He filled my dreams and consciousness and became part of my daily motivation for living and working in Colorado. I would find him, and I would launch a broadhead deep into his chest. Of course, with that event, fame and fortune would soon follow.

I have always paid attention to “The Book”, and to who shot what where. I wanted very badly to be one of those fellows with the 27 record-book entries, who had just returned from Montana or Mongolia, or that private ranch many hunters drool over. You know the ranch of which I speak, the one with a Boone and Crockett bull on every other ridge. I wanted all of it, the recognition from my peers and the life that would come with my great success. The more entries the better and as fast as possible. I ran for the goal and rarely looked back. I can’t say nothing else mattered, but by god it was close.

Then, one long-awaited day, I found myself hunting a special-permit area in Colorado. It was indeed the land of the big bull, a trophy area of epic proportions and about as fine a spot as one could hunt without paying the big money. The animals were there. I had a tag, and I would fill it. I would take what was mine and move on.

I hunted a grueling 10 days. The terrain was rocky and mostly open, with occasional brush patches and stunted cedars. It looked like a moonscape compared to the timbered high country I was used to hunting. Getting close enough for a shot was tough, yet I was able to pass up smaller bulls and often found myself within arrow range of elk that would make most hunters lightheaded. They made me lightheaded. They were the biggest-bodied elk I have ever seen, with towering, gleaming branches of bone. They looked like tractors with horns.

As so often happens in bowhunting, however, something always seemed to go wrong. I made so many stalks and had so many close calls, the events are just a blur. I eventually missed not one but two record-book animals. Each time a shaft went astray, I screamed and wailed with self pity, cursing my rotten luck and the useless stick and string in my hand. The prize was so close, yet always so far away.

Toward the end of the season, I glassed a small herd a couple of miles below me. Two were big bulls. One had cows, and the other wanted them. They were bugling back and forth and generally sizing each other up. I hurriedly planned a stalk and rushed downhill toward my dream.

I stalked and weaved and became enmeshed in a moving, mile-long skirmish line. More than once I slipped between the two animals as they worked their way through the brush and cedars. I saw flashes and patches of hide but was never able to loose an arrow. I knew that within  few minutes a monstrous set of headgear would be laying at my feet. I felt I had been waiting for this moment all my life.

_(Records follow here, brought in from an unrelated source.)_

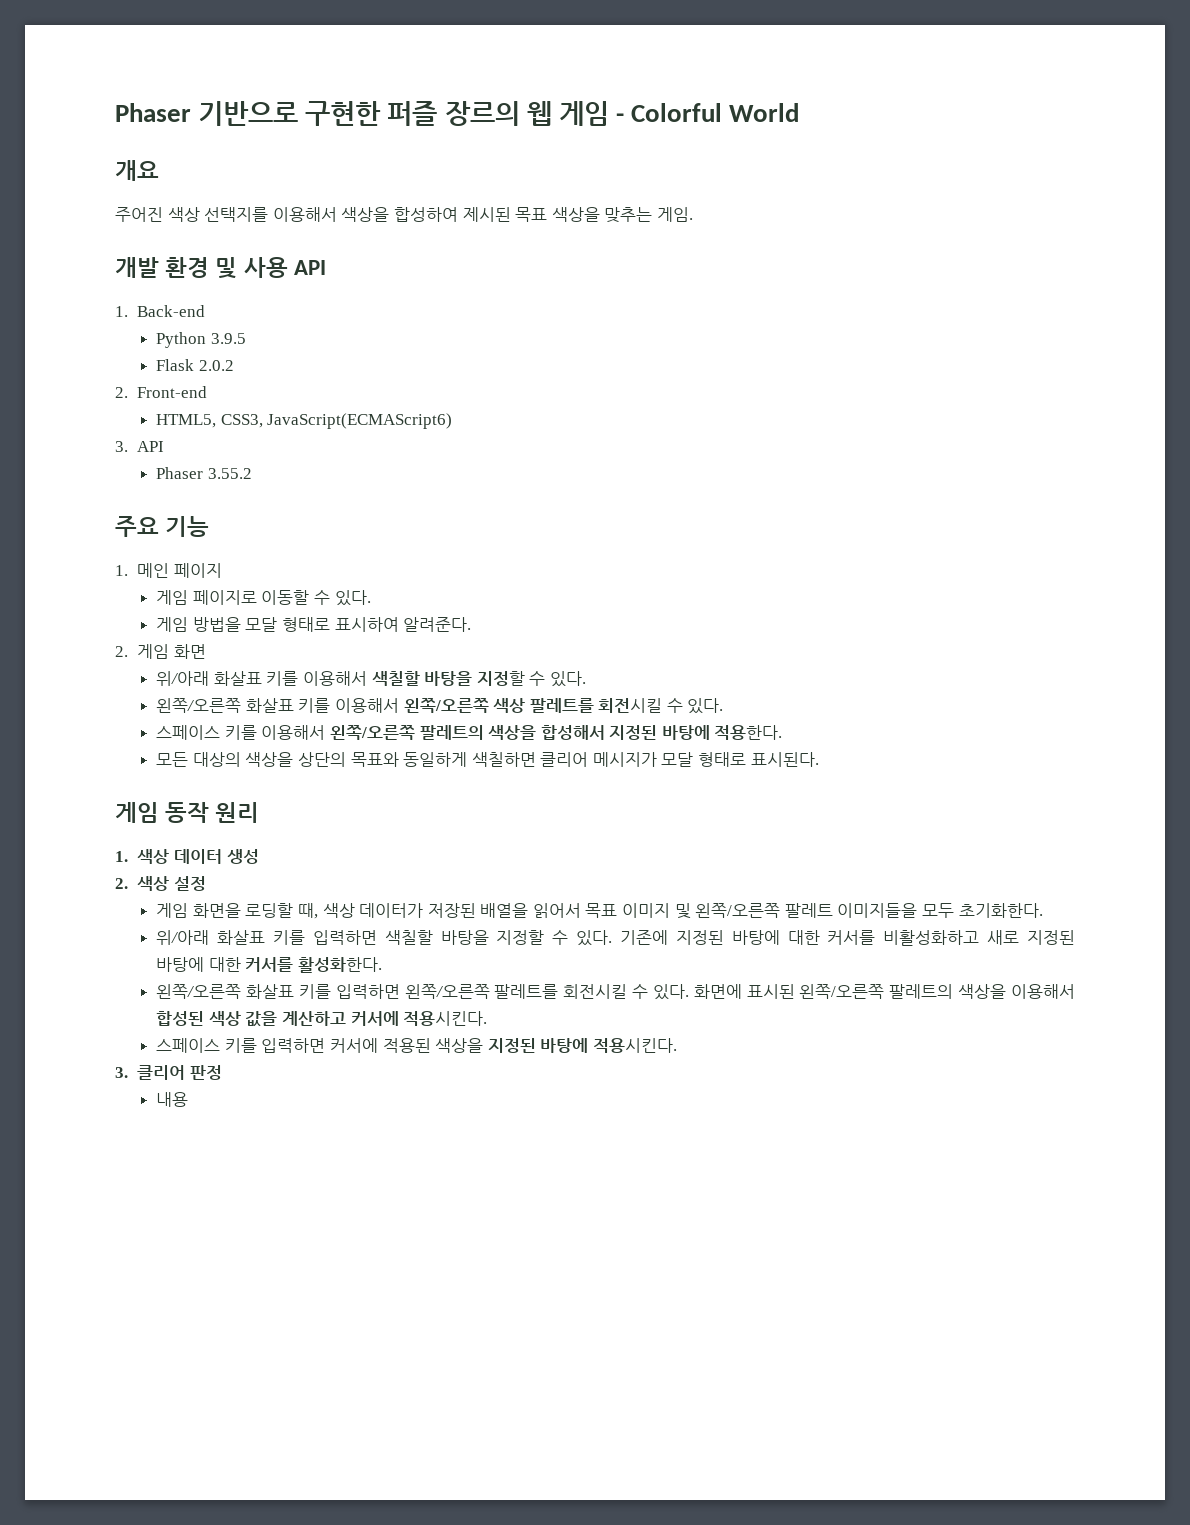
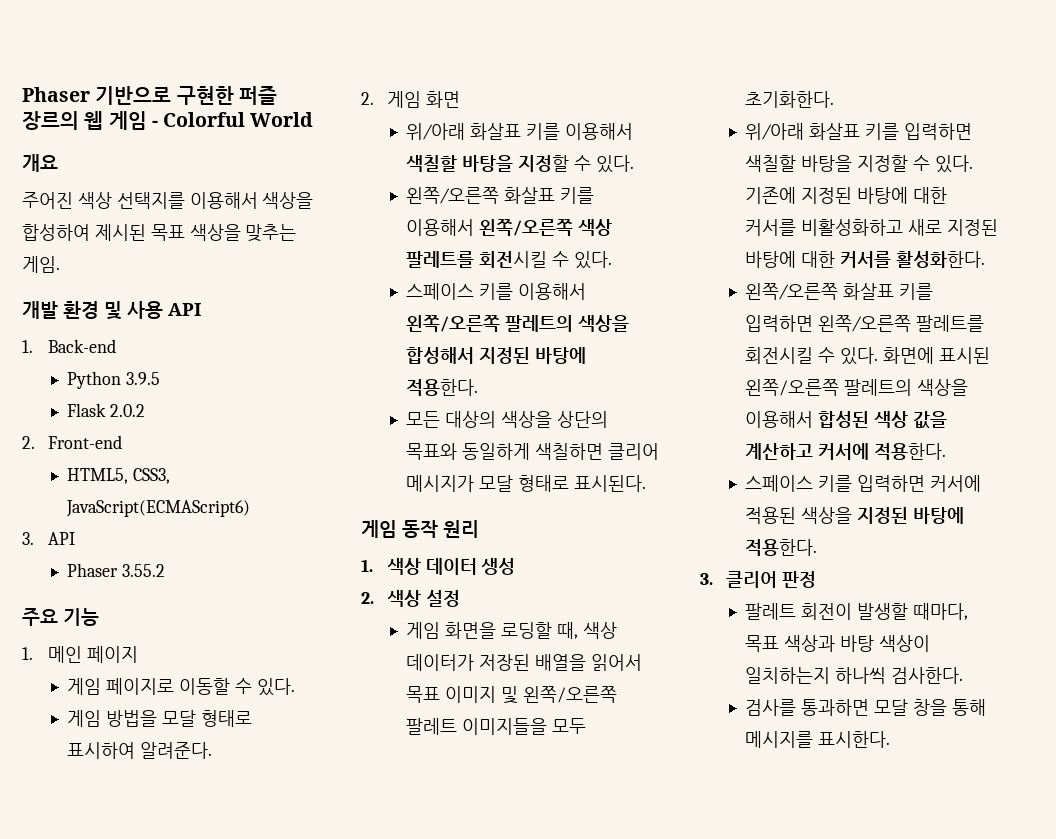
- 화면에 표시된 왼쪽/오른쪽 팔레트의 색상을 이용해서 합성된 색상 값을 계산하고 커서에 적용시킨다.
+ 화면에 표시된 왼쪽/오른쪽 팔레트의 색상을 이용해서 합성된 색상 값을 계산하고 커서에 적용한다.
- 스페이스 키를 입력하면 커서에 적용된 색상을 지정된 바탕에 적용시킨다.
+ 스페이스 키를 입력하면 커서에 적용된 색상을 지정된 바탕에 적용한다.
- 내용
+ 팔레트 회전이 발생할 때마다, 목표 색상과 바탕 색상이 일치하는지 하나씩 검사한다.
+ 검사를 통과하면 모달 창을 통해 메시지를 표시한다.

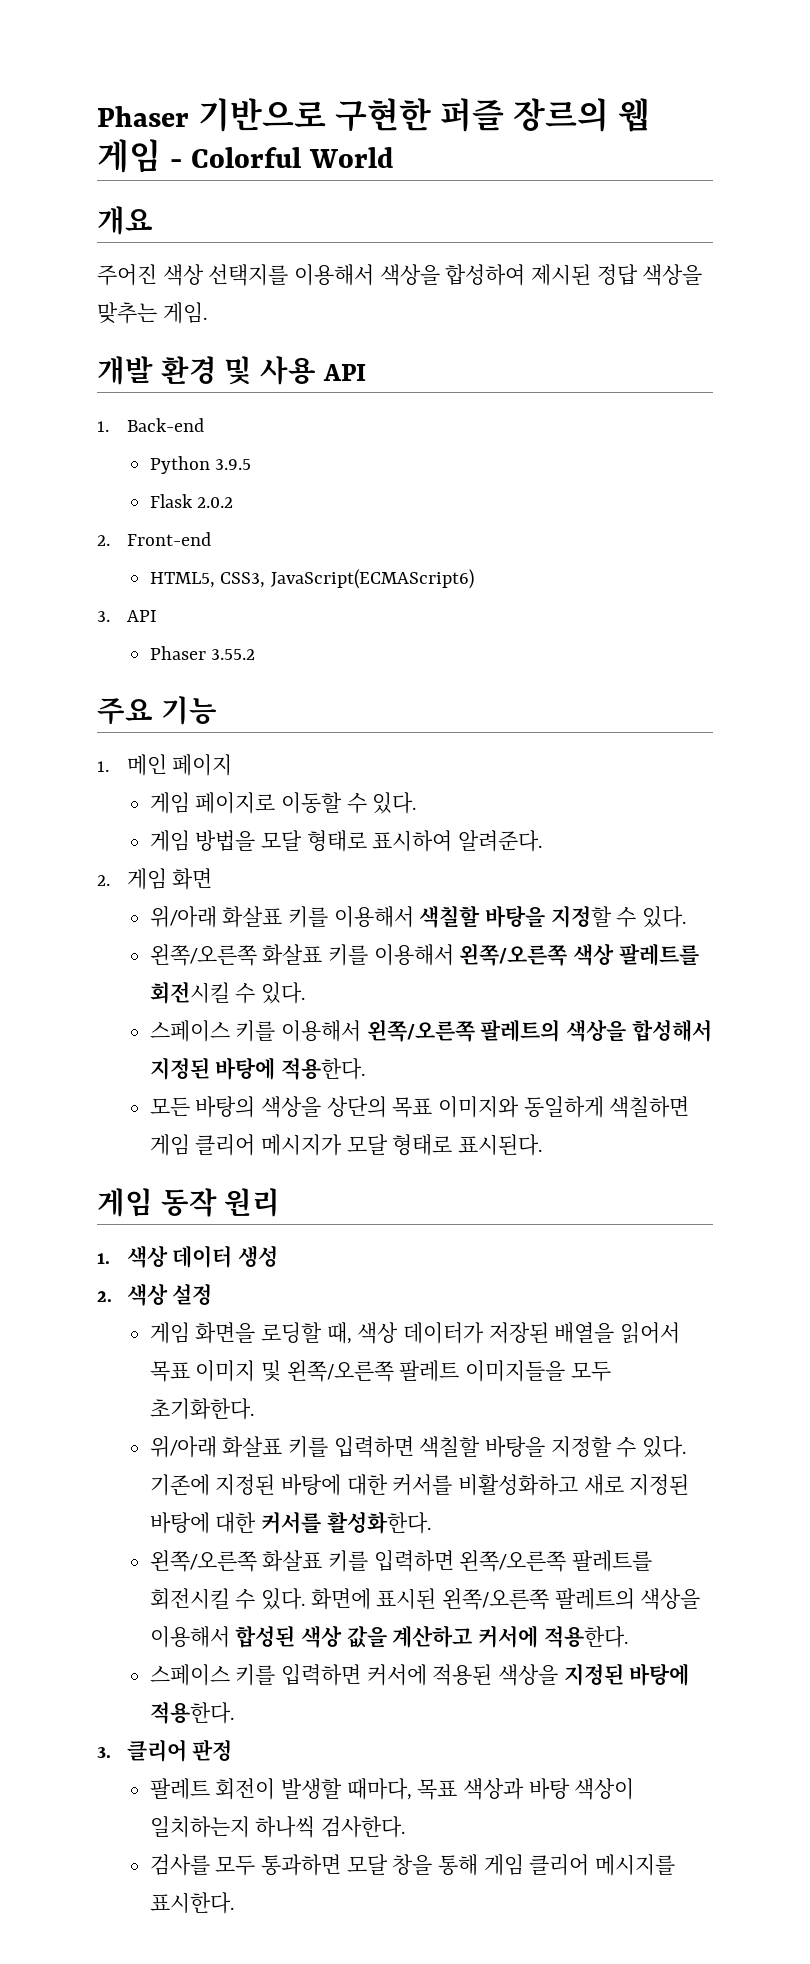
- 주어진 색상 선택지를 이용해서 색상을 합성하여 제시된 목표 색상을 맞추는 게임.
+ 주어진 색상 선택지를 이용해서 색상을 합성하여 제시된 정답 색상을 맞추는 게임.
- 모든 대상의 색상을 상단의 목표와 동일하게 색칠하면 클리어 메시지가 모달 형태로 표시된다.
+ 모든 바탕의 색상을 상단의 목표 이미지와 동일하게 색칠하면 게임 클리어 메시지가 모달 형태로 표시된다.
- 검사를 통과하면 모달 창을 통해 메시지를 표시한다.
+ 검사를 모두 통과하면 모달 창을 통해 게임 클리어 메시지를 표시한다.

Soon the largest bull swung into the open sagebrush a couple of hundred yards below me, followed closely by a small herd of cows. Words cannot describe his magnificence. He was one of the finest specimens of elkness I have ever seen, with muscles that bulged and rippled under his skin. He was a bull of unique and exceptional genetics with a massive and perfect rack that appeared to stretch behind forever as he laid his head back to bugle. He was certainly at his absolute prime and, if the truth were known, perhaps a bit past it and didn’t know it. He took my breath away. Then I remembered why I had come.

Meanwhile, the smaller and closer of the two bulls had become even more vocal, and soon it became obvious he would pass very close to me on his way down the hill. He was not quite as large as the old bull, but he was big enough all the same. My bow was up and my muscles taut as I began my draw – and suddenly he was running and he was gone. I watched spellbound as he broke into the open and headed for the elk below us.

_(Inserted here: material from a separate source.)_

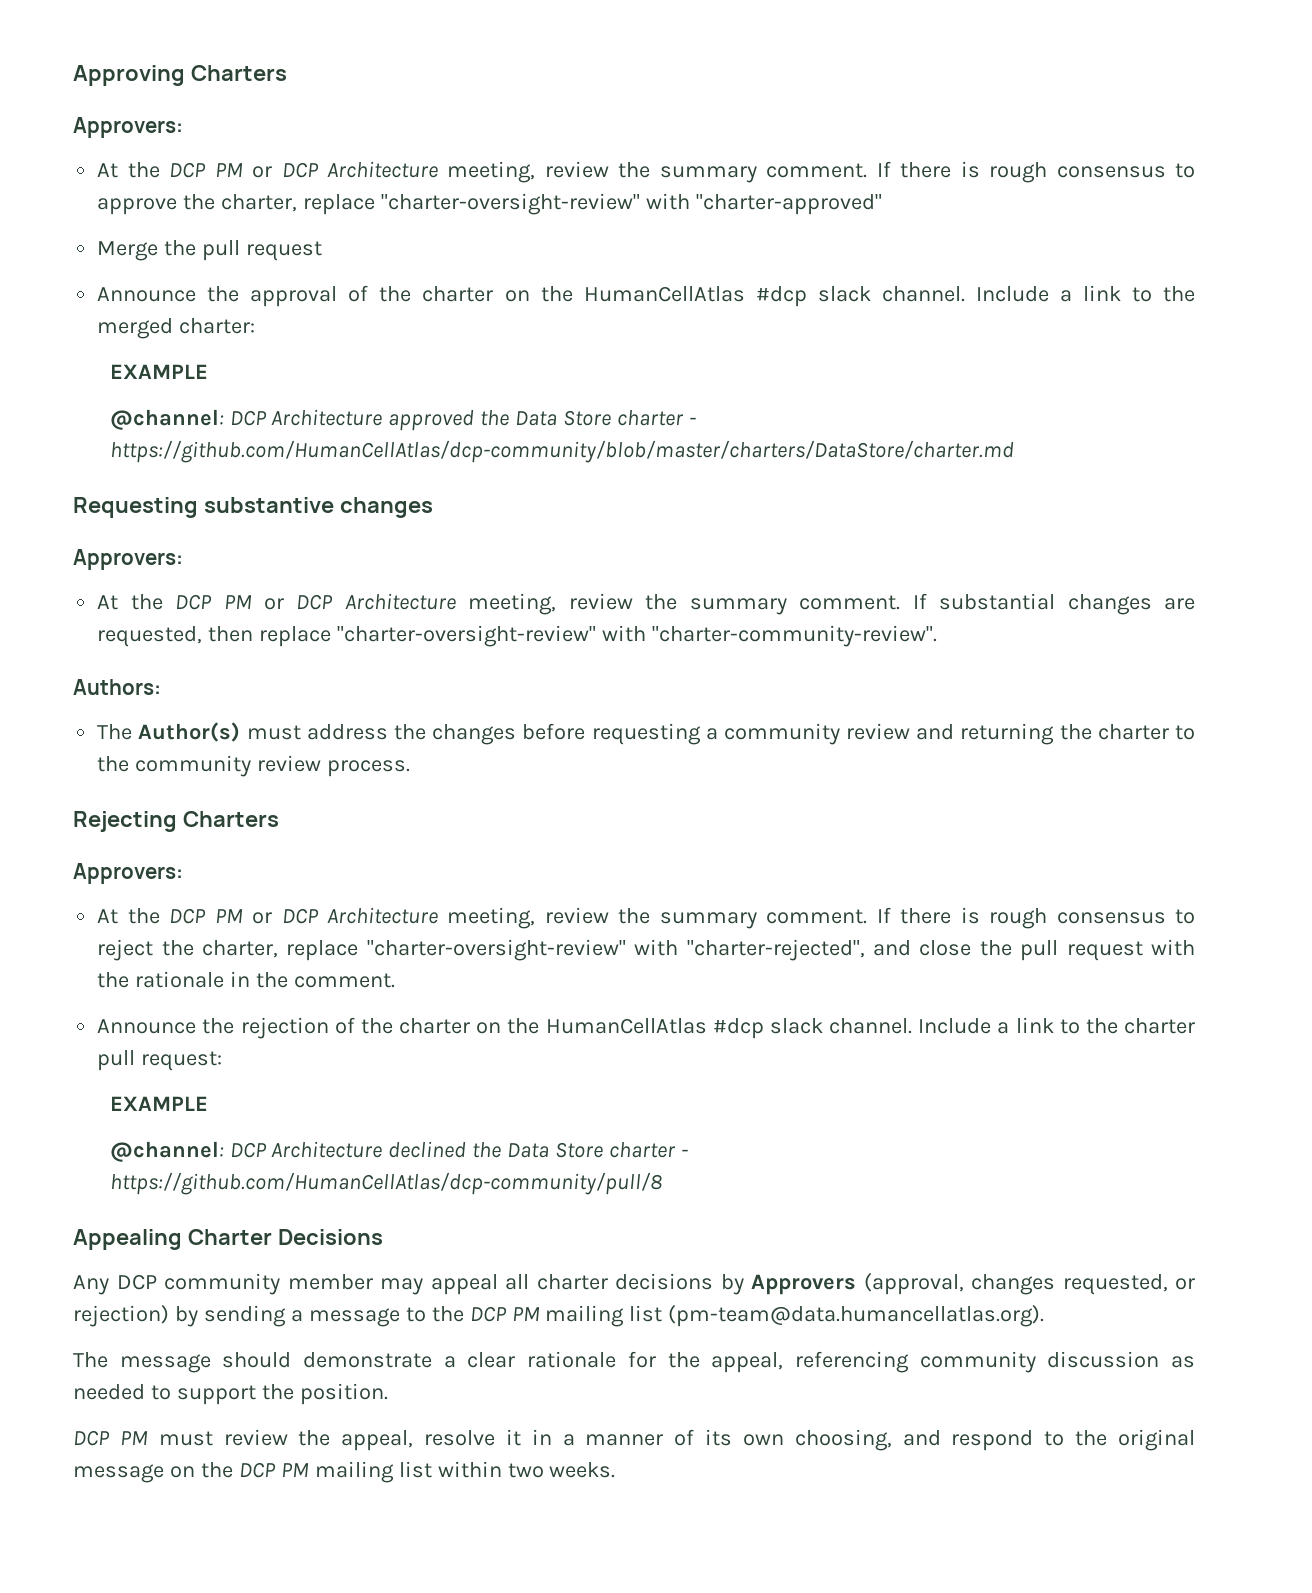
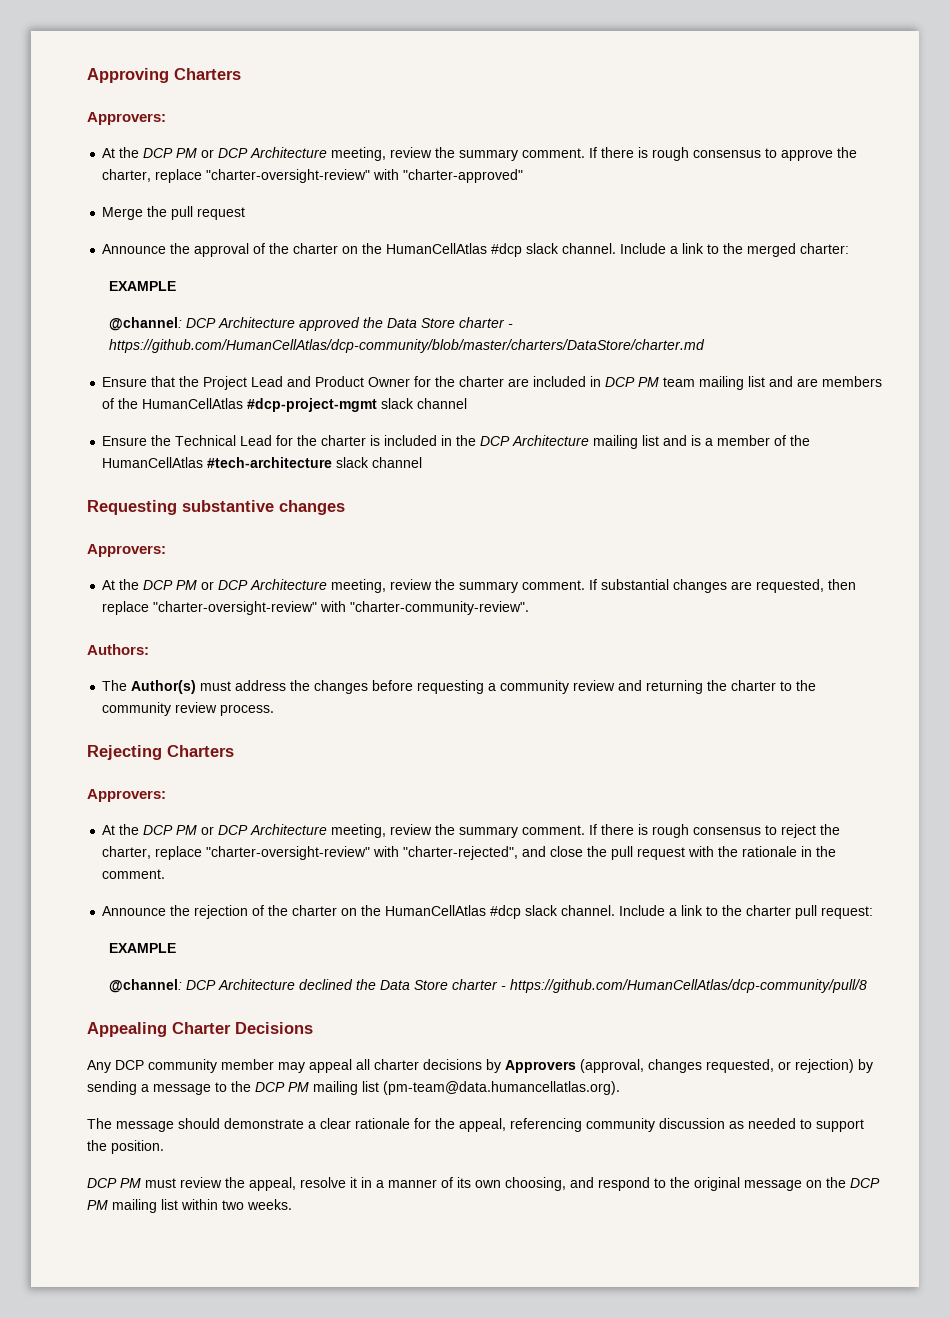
+ Ensure that the Project Lead and Product Owner for the charter are included in DCP PM team mailing list and are members of the HumanCellAtlas #dcp-project-mgmt slack channel
+ Ensure the Technical Lead for the charter is included in the DCP Architecture mailing list and is a member of the HumanCellAtlas #tech-architecture slack channel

It was one of those unexplainable moments when time stands still, and you become something more than yourself. I could have been a rock or a tree or an insect in flight. I was at once both an observer and participant in the great mystery, a part of something far larger than myself.

The air was electric and my body tingled as the two warriors squared off. The cows felt it, too, and crashed crazily over the ridge. It was as if they knew something extraordinary was going down and wanted no part of it. The bulls screamed and grunted wildly at each other from close range, with quite a bit more intensity than I had ever witnessed. And suddenly they were one. They would have made any bighorn ram proud, as they seemed to rear up on their hind legs before rushing and clashing with a tremendous crack. I watched as they pushed and shoved with all their might, a solid mass of anergy and immense power surrounded by flying dirt and debris.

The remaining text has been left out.